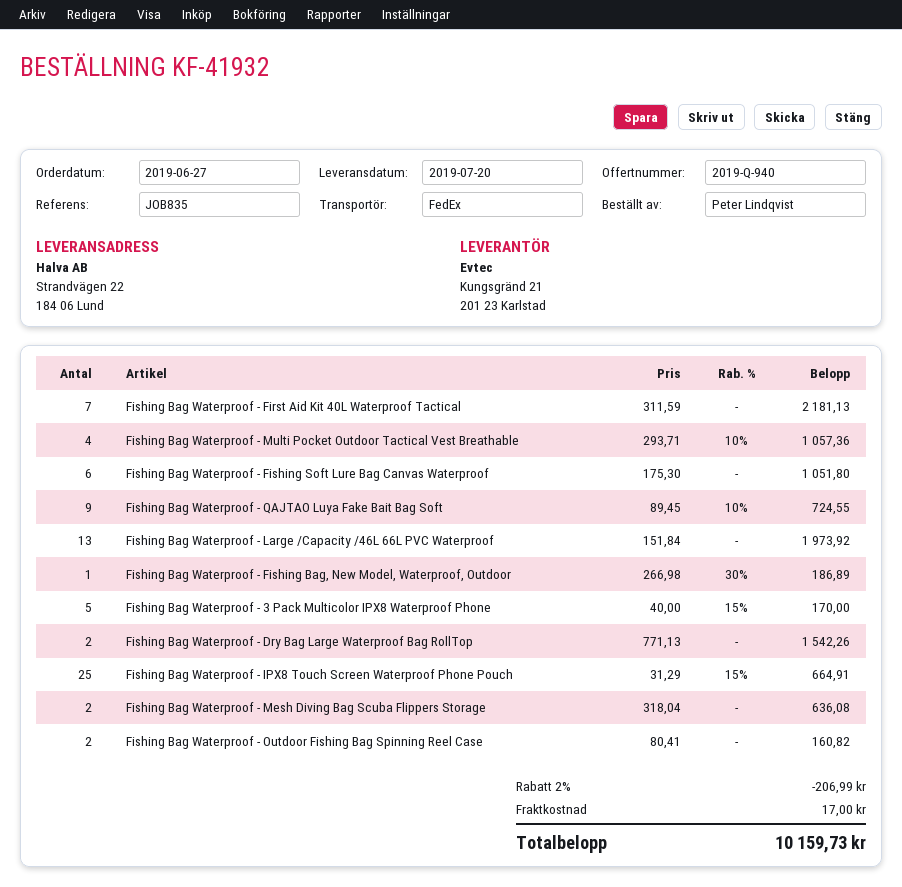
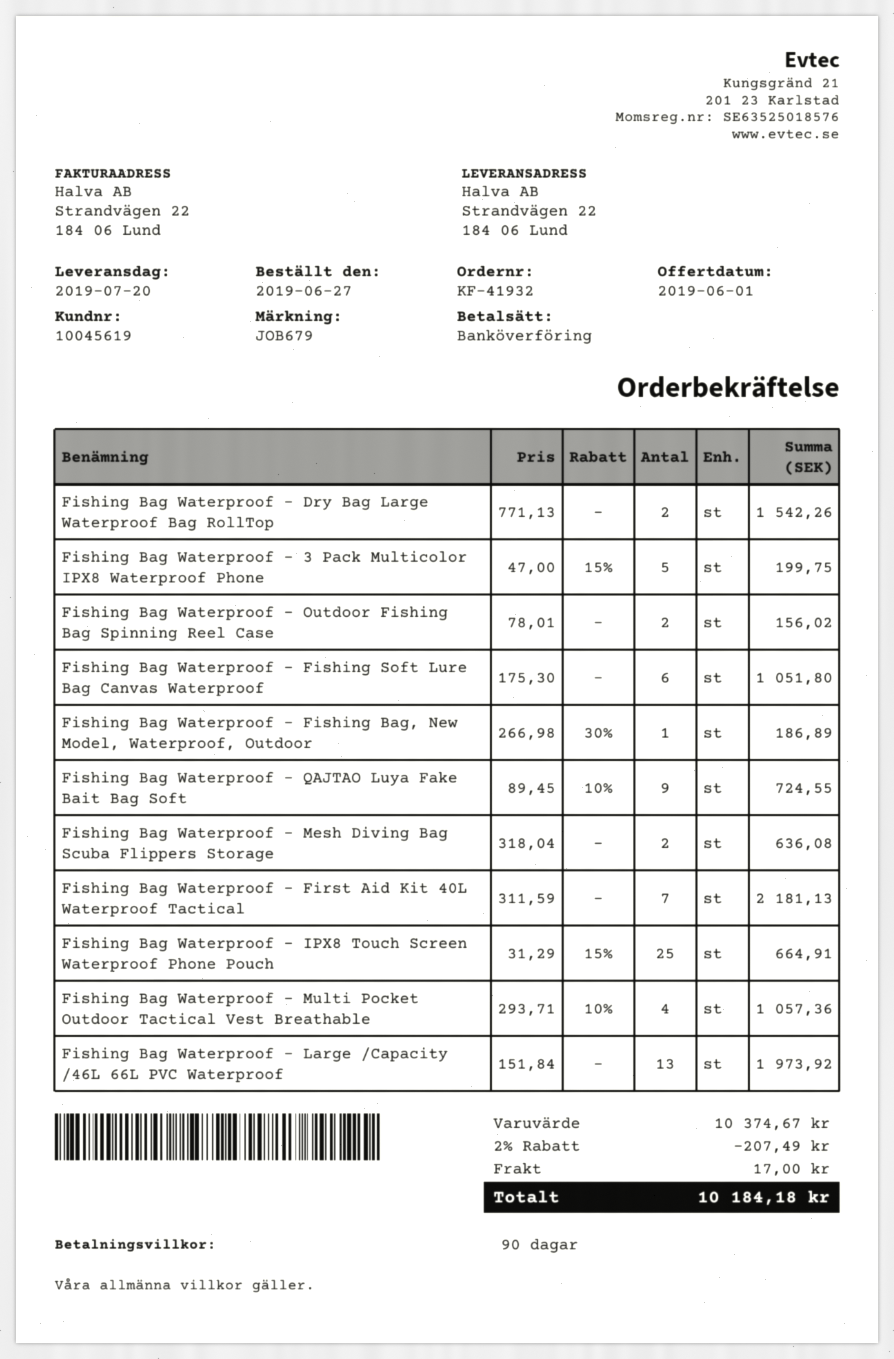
reference: JOB835 -> JOB679
Fishing Bag Waterproof - 3 Pack Multicolor IPX8 Waterproof Phone: 5 x 40.00 - 15% = 170.00 -> 5 x 47.00 - 15% = 199.75
Fishing Bag Waterproof - Outdoor Fishing Bag Spinning Reel Case: 2 x 80.41 = 160.82 -> 2 x 78.01 = 156.02
discount: 2% = 206.99 -> 2% = 207.49
total: 10159.73 -> 10184.18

# [AIM OF THE TASK]
Within the entries, find all lines holding "Fishing" and copy each one.

# [TASK OUTPUT]
Fishing Bag Waterproof - 3 Pack Multicolor IPX8 Waterproof Phone: 5 x 40.00 - 15% = 170.00 -> 5 x 47.00 - 15% = 199.75
Fishing Bag Waterproof - Outdoor Fishing Bag Spinning Reel Case: 2 x 80.41 = 160.82 -> 2 x 78.01 = 156.02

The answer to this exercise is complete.